La première partie du film s'attache à montrer comment le beau Ilitch a libéré les femmes soviétiques. Balayant l'obscurantisme dans les villages musulmans, il les a délivrées du tchador et leur a offert une éducation, leur a permis de prendre part au progrès dans les champs ou à l'usine. On serait bien en peine de trouver une quelconque trace du talent de Vertov dans ce premier chapitre d'une grande banalité formelle.
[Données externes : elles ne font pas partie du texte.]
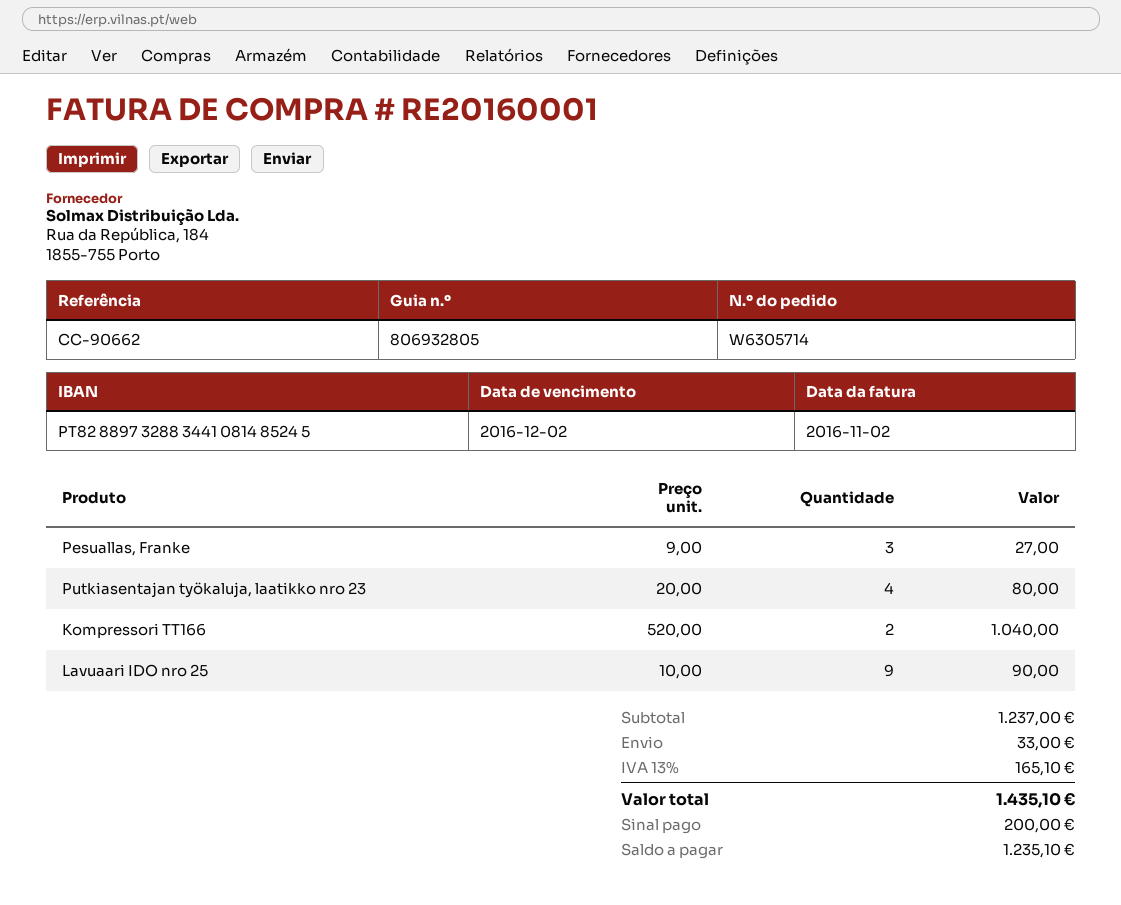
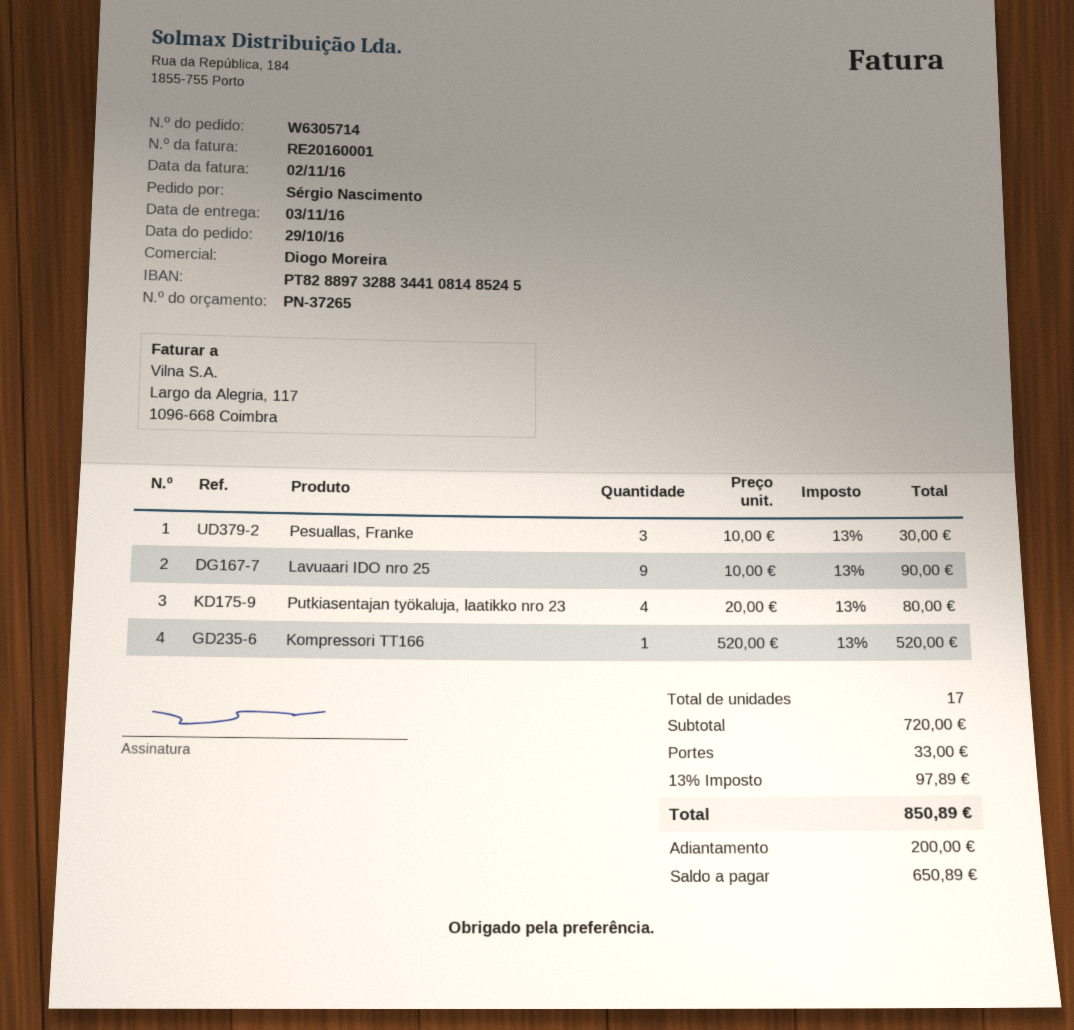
Pesuallas, Franke: 3 x 9.00 = 27.00 -> 3 x 10.00 = 30.00
Kompressori TT166: 2 x 520.00 = 1040.00 -> 1 x 520.00 = 520.00
subtotal: 1237.00 -> 720.00
tax: 13% = 165.10 -> 13% = 97.89
total: 1435.10 -> 850.89
balance: 1235.10 -> 650.89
On le retrouve bien plus en revanche dans les deux parties suivantes. Consacré aux funérailles en grande pompe de Lénine, le deuxième chant se livre à une idolâtrie primaire, voire à une déification totale du sublimement fringant sieur Ilitch, dont la statue semble hurler "Au pied !" à la face du monde. Vertov y retrouve sa science du montage, montrant les visages et la vie qui se figent aux quatre coins du pays alors que les coups de canons résonnent à la mémoire du défunt leader.
Tout cela avant de célébrer dans le troisième chant toute la force et les ressources de l'URSS, comme une invitation à poursuivre les voies tracées par Lénine. Superbes jeux de superpositions pour magnifier les paysages urbains moscovites, paroles de travailleurs dévoués à la patrie, inventaire exhaustif de toute la puissance industrielle et militaire soviétique, le tout sur un montage frénétique en crescendo : le grand arsenal est déployé pour décourager n'importe quel belligérant et haranguer les masses dans les salles de cinéma.
Si le film n'a plus grand chose à voir avec le radicalisme formel des précédents Vertov, on retrouve quand même son savoir-faire, voire quelques audaces qui participent à rendre ce moyen-métrage plastiquement abouti (du moins aux deux tiers), même si le fond s'avère, lui, profondément débectant de malhonnêteté.